**WORK REQUEST:**
Before repeating the entries below, strip out every picture and keep all else as it is.
***** ENTRIES PROVIDED *****
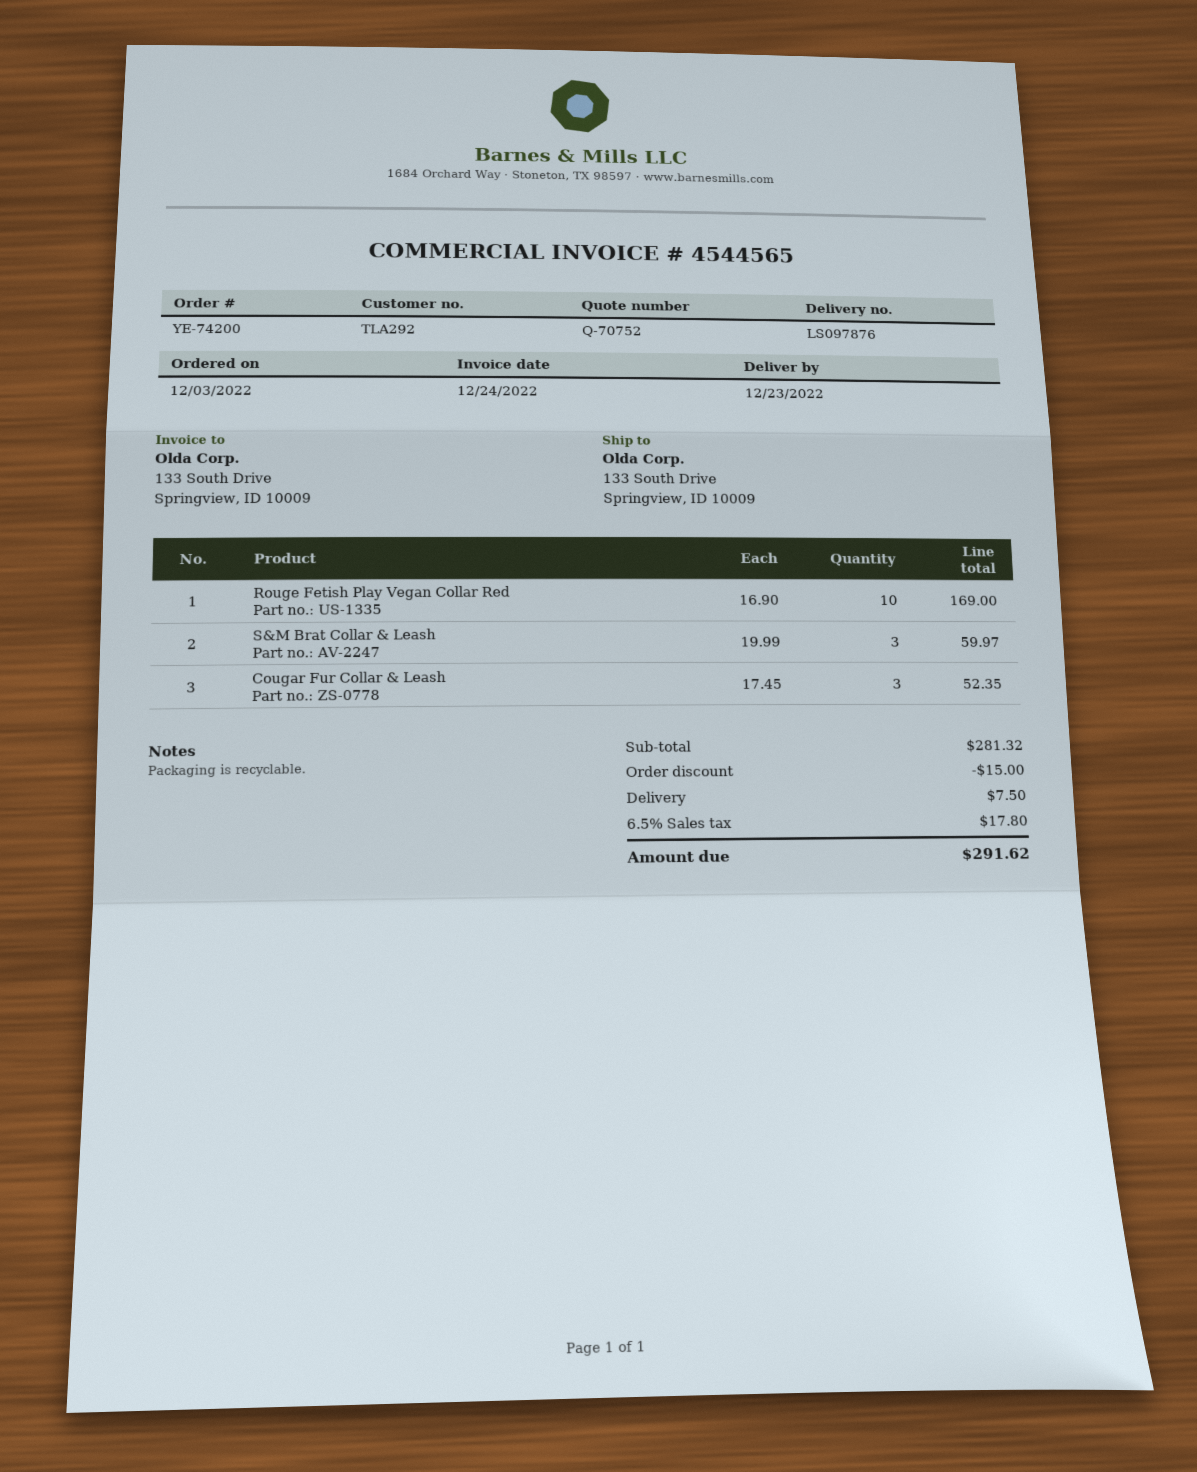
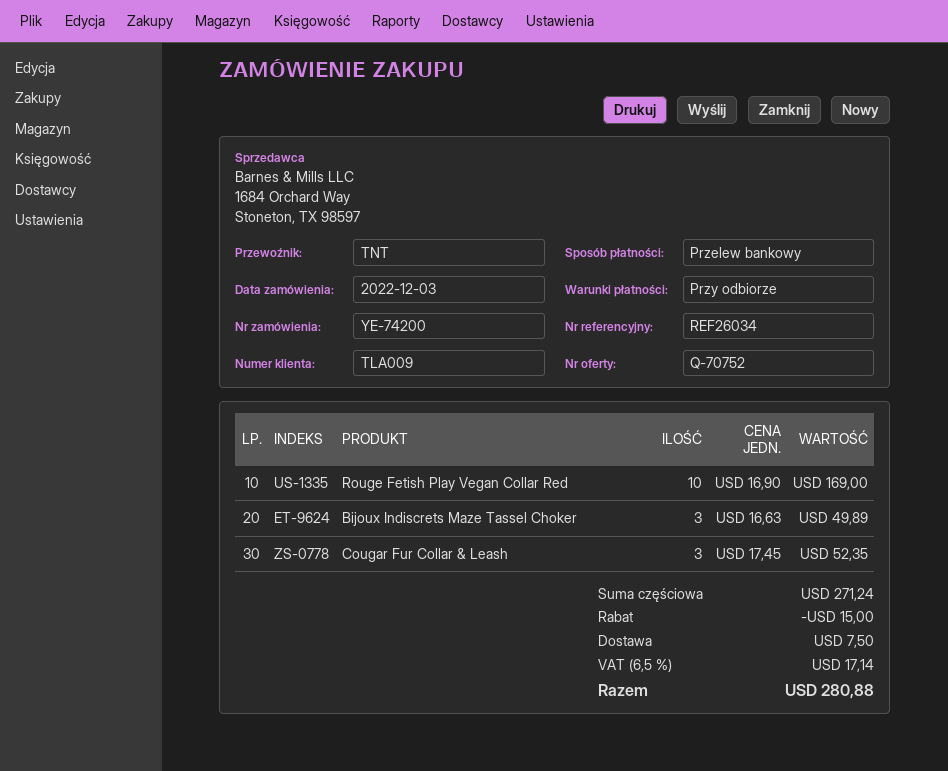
customer number: TLA292 -> TLA009
S&M Brat Collar & Leash: 3 x 19.99 = 59.97 -> none
Bijoux Indiscrets Maze Tassel Choker: none -> 3 x 16.63 = 49.89
subtotal: 281.32 -> 271.24
tax: 6.5% = 17.80 -> 6.5% = 17.14
total: 291.62 -> 280.88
*****
**RESPONSE FOR THIS EXERCISE:**
customer number: TLA292 -> TLA009
S&M Brat Collar & Leash: 3 x 19.99 = 59.97 -> none
Bijoux Indiscrets Maze Tassel Choker: none -> 3 x 16.63 = 49.89
subtotal: 281.32 -> 271.24
tax: 6.5% = 17.80 -> 6.5% = 17.14
total: 291.62 -> 280.88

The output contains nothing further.